Profiles of Child Arrests in Beit Ommar
In 2011, tens of children from the village of Beit Ommar were arrested and imprisoned by Israeli forces. These children, all under the age of eighteen, were usually snatched from their homes in midnight raids by the IDF in terrifying circumstances, intended to provoke fear in the children and their families. Here we will examine the cases of three such children who were taken in circumstances such as these.

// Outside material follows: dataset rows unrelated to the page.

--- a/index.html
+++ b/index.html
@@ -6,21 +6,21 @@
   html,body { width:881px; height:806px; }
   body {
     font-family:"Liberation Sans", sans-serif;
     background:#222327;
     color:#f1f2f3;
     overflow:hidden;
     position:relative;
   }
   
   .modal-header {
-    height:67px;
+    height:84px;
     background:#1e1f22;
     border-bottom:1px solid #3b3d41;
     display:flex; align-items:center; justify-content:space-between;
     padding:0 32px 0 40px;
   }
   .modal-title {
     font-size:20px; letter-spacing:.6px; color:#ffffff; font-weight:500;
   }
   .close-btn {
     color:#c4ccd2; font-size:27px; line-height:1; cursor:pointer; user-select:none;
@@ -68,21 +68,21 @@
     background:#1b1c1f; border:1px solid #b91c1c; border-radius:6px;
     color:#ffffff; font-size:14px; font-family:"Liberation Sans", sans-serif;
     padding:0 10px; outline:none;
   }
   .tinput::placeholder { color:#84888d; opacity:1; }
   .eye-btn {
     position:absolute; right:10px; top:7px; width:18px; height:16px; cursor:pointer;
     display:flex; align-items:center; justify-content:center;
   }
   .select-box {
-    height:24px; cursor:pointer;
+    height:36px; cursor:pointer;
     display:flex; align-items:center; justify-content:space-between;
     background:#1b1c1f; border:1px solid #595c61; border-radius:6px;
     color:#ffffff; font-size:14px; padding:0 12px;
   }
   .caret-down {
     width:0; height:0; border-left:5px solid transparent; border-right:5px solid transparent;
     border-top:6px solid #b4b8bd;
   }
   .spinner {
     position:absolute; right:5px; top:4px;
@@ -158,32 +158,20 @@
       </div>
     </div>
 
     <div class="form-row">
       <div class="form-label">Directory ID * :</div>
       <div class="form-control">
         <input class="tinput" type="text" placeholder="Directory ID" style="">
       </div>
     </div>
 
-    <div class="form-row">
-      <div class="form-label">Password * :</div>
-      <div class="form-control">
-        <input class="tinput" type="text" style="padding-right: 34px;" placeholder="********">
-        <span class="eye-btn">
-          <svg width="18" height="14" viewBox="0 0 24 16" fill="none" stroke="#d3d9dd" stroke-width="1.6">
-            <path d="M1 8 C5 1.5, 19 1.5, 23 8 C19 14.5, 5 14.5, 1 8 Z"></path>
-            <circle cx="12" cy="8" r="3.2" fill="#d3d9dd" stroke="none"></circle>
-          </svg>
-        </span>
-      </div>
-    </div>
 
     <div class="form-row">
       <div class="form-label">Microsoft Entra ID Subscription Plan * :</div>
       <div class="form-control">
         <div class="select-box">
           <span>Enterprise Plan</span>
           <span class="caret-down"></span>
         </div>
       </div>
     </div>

Mohammed Yousef Awad was arrested on April 1st, 2011. Soldiers smashed the doors and windows of his family home and threw tear gas canisters in. Through loud-hailers they ordered the inhabitants out into the night and, when Mohammed emerged, they beat him, bound his hands and blindfolded him, before taking him away into the night. Police dogs were also present to prevent his escape. Such a scene seems excessive for all but the most hardened criminal or dangerous terrorist. Mohammed, however, was a thirteen year old child. He spent five months
Mohammed Ahmed Abu Hashem was fifteen when the soldiers came for him in April 2012. Fourteen cars full of soldiers and a further three for intelligence surrounded his home and, in unusually cold weather, his whole family suffered the indignity of having first their home and then their persons intrusively searched. This family was no stranger to such events, Mohammed’s father and four of his brothers (including one younger brother) all having spent time in prison as punishment for their father’s activism. Mohammed himself had suffered a previous arrest some time before. He was released after four months in jail, upon payment of a 2000NIS (500$) fine.

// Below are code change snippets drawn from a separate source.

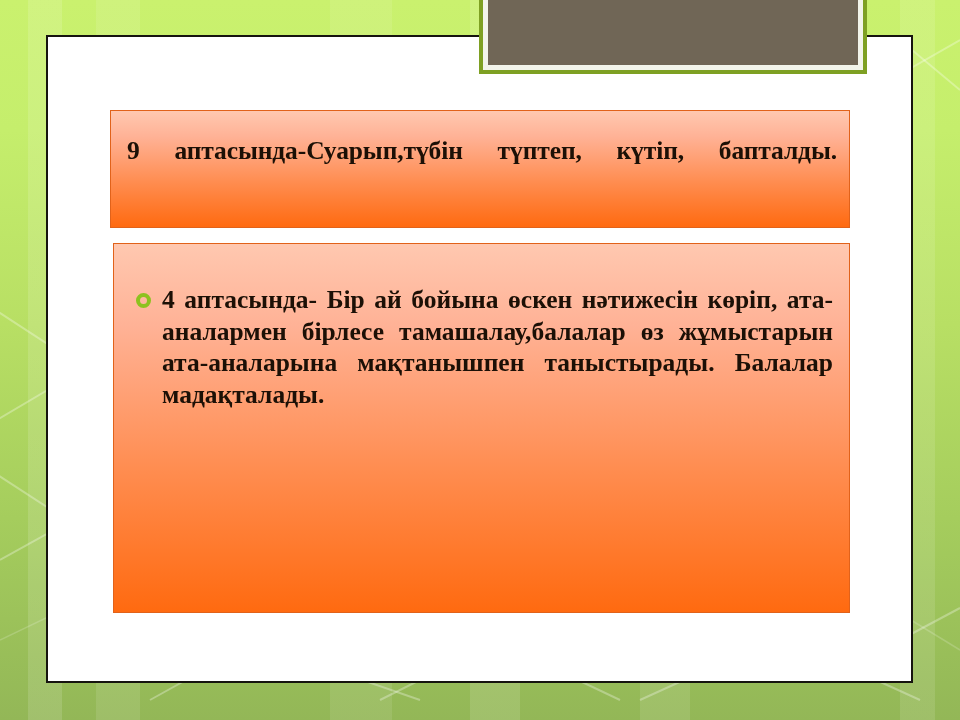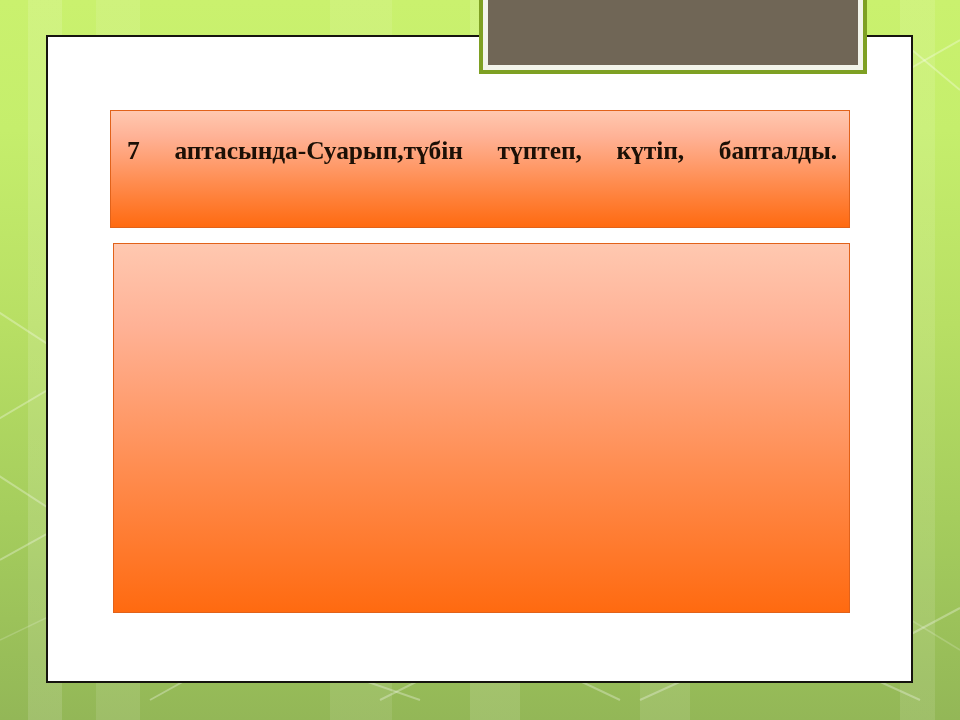--- a/index.html
+++ b/index.html
@@ -213,21 +213,25 @@
     </svg>
   </div>
 
   <div class="panel"></div>
 
   <div class="photo-frame">
     <div class="photo-inner"></div>
   </div>
 
   <div class="orange-box box-top">
-    <p class="para">7 аптасында-Суарып,түбін  түптеп, күтіп, бапталды.</p>
+    <p class="para">9 аптасында-Суарып,түбін  түптеп, күтіп, бапталды.</p>
   </div>
 
   <div class="orange-box box-bottom">
     <ul class="bullets">
+      <li class="bullet-item">
+        <span class="bullet-marker"></span>
+        <span class="bullet-text">4 аптасында- Бір  ай  бойына  өскен  нәтижесін  көріп, ата-аналармен  бірлесе  тамашалау,балалар  өз  жұмыстарын  ата-аналарына  мақтанышпен  таныстырады.  Балалар  мадақталады.</span>
+      </li>
     </ul>
   </div>
 
 </div>
 
 </body></html>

On March 31st, 2012, Hussain Ramzi al-Alamei was arrested at a peaceful demonstration in Beit Ommar, (falsely) accused of throwing stones at the soldiers. His family were permitted a forty-five minute visit each month, but even this was an exhausting process for them. Beginning at 2 a.m, the family became the ball in a game of bureaucratic pinball. Bounced from place to place, from Hebron to Ramallah, the checkpoints and roadblocks and humiliating ‘security checks’.

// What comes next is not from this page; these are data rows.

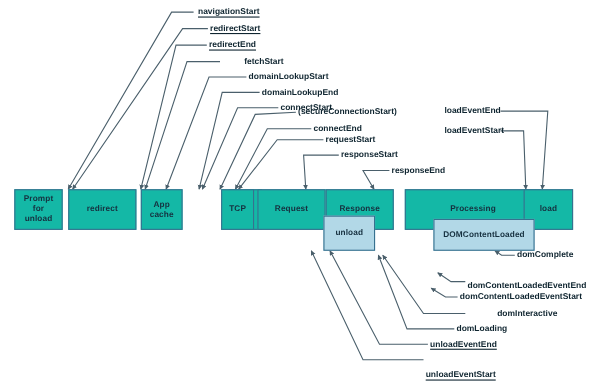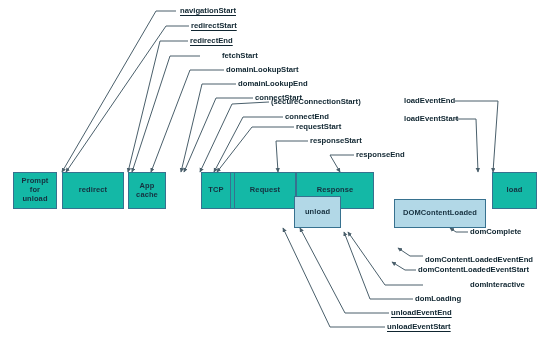--- a/index.html
+++ b/index.html
@@ -101,26 +101,29 @@
     </div>
 
   <div class="box" style="left:201px;top:172px;width:30px;height:37px;">
     <span>TCP</span>
     </div>
 
   <div class="box" style="left:234px;top:172px;width:62px;height:37px;">
     <span>Request</span>
     </div>
 
-  <div class="box" style="left:296px;top:172px;width:78px;height:37px;">
+  <div class="box" style="left:296px;top:172px;width:62px;height:37px;">
     <span>Response</span>
     </div>
 
+  <div class="box" style="left:368px;top:172px;width:124px;height:37px;">
+    <span>Processing</span>
+    </div>
 
-  <div class="box" style="left:492px;top:172px;width:45px;height:37px;">
+  <div class="box" style="left:476px;top:172px;width:45px;height:37px;">
     <span>load</span>
     </div>
 
   <div class="box sub" style="left:294px;top:196px;width:47px;height:32px;">
     <span>unload</span>
     </div>
 
   <div class="box sub" style="left:394px;top:199px;width:92px;height:29px;">
     <span>DOMContentLoaded</span>
     </div>
@@ -136,18 +139,18 @@
   <div class="lbl" style="left:285px;top:113px;">connectEnd</div>
   <div class="lbl" style="left:296px;top:123px;">requestStart</div>
   <div class="lbl" style="left:310px;top:137px;">responseStart</div>
   <div class="lbl" style="left:356px;top:151px;">responseEnd</div>
   <div class="lbl" style="left:404px;top:97px;">loadEventEnd</div>
   <div class="lbl" style="left:404px;top:115px;">loadEventStart</div>
 
   <div class="lbl" style="left:470px;top:228px;">domComplete</div>
   <div class="lbl" style="left:425px;top:256px;">domContentLoadedEventEnd</div>
   <div class="lbl" style="left:418px;top:266px;">domContentLoadedEventStart</div>
-  <div class="lbl" style="left:432px;top:281px;padding-left:38px;">domInteractive</div>
+  <div class="lbl" style="left:414px;top:281px;padding-left:38px;">domInteractive</div>
   <div class="lbl" style="left:415px;top:295px;">domLoading</div>
   <div class="lbl link" style="left:391px;top:309px;">unloadEventEnd</div>
-  <div class="lbl link" style="left:387px;top:323px;text-decoration:underline;">unloadEventStart</div>
+  <div class="lbl link" style="left:387px;top:337px;text-decoration:underline;">unloadEventStart</div>
 
 </div>
 
 </body></html>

His father, speaking to PSP, expressed his pain at seeing his fourteen year old son’s face ‘yellow with fear’. Hussain was often told that he would never get out, and he was physically and verbally abused. He was released just in time to celebrate Eid with his family, upon payment of a 5000 shekel ($1250) fine. When he was released the judge told Hossein that if he was seenat a demonstration the next four years he would be jailed for seven months.
It is hard to imagine the fear which both the families of the imprisoned and the children themselves feel after incidents such as this. And that, it seems, is the point.